::: Available records :::

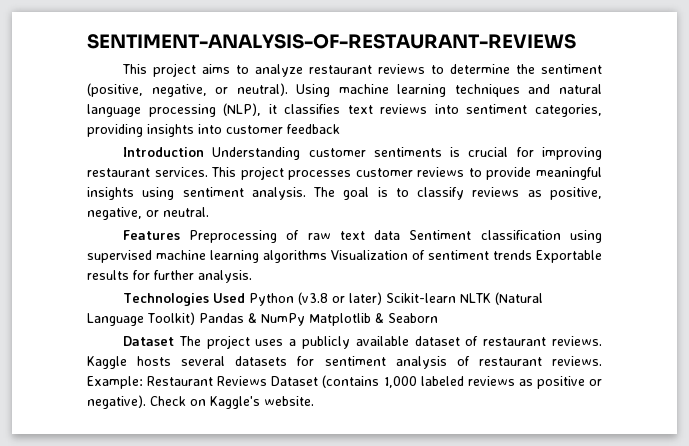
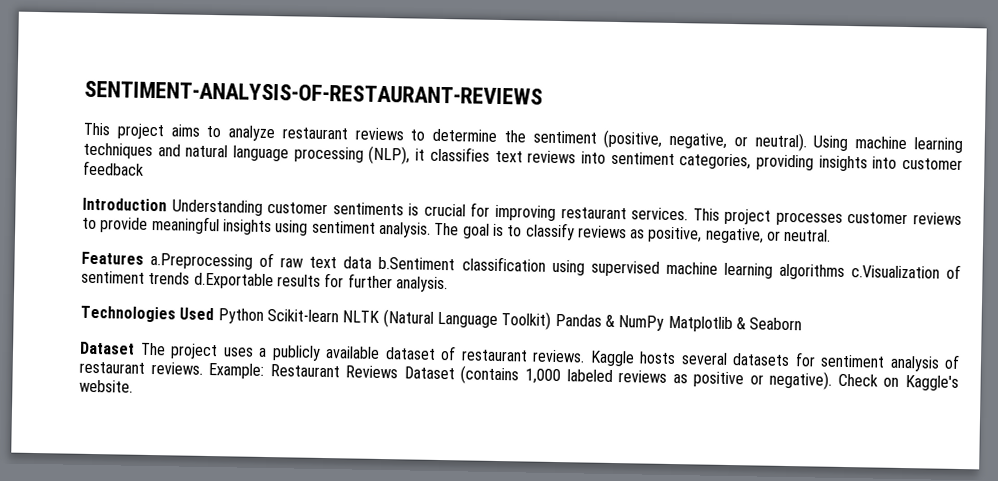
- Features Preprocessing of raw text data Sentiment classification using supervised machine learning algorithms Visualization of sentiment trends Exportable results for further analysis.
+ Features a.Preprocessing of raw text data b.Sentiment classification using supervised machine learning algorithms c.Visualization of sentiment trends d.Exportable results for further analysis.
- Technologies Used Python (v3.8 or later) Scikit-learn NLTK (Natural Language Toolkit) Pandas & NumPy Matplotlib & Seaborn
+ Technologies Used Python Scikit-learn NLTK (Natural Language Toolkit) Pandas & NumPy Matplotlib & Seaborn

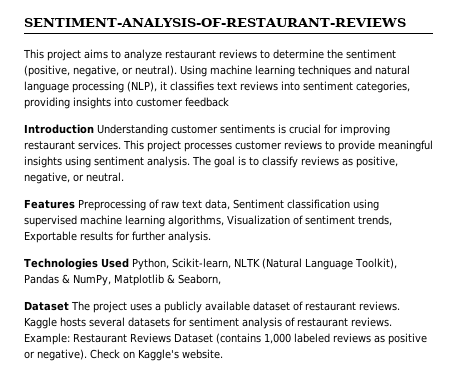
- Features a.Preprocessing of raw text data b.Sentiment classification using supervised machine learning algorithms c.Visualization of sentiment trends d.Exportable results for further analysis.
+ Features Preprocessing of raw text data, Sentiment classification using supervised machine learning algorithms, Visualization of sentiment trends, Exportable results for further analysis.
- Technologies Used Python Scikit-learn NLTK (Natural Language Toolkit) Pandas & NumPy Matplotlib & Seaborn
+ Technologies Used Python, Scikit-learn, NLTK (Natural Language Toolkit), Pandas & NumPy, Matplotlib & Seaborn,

:::

Print the records above again exactly. Leave out the images.

● Response area
- Features Preprocessing of raw text data Sentiment classification using supervised machine learning algorithms Visualization of sentiment trends Exportable results for further analysis.
+ Features a.Preprocessing of raw text data b.Sentiment classification using supervised machine learning algorithms c.Visualization of sentiment trends d.Exportable results for further analysis.
- Technologies Used Python (v3.8 or later) Scikit-learn NLTK (Natural Language Toolkit) Pandas & NumPy Matplotlib & Seaborn
+ Technologies Used Python Scikit-learn NLTK (Natural Language Toolkit) Pandas & NumPy Matplotlib & Seaborn

- Features a.Preprocessing of raw text data b.Sentiment classification using supervised machine learning algorithms c.Visualization of sentiment trends d.Exportable results for further analysis.
+ Features Preprocessing of raw text data, Sentiment classification using supervised machine learning algorithms, Visualization of sentiment trends, Exportable results for further analysis.
- Technologies Used Python Scikit-learn NLTK (Natural Language Toolkit) Pandas & NumPy Matplotlib & Seaborn
+ Technologies Used Python, Scikit-learn, NLTK (Natural Language Toolkit), Pandas & NumPy, Matplotlib & Seaborn,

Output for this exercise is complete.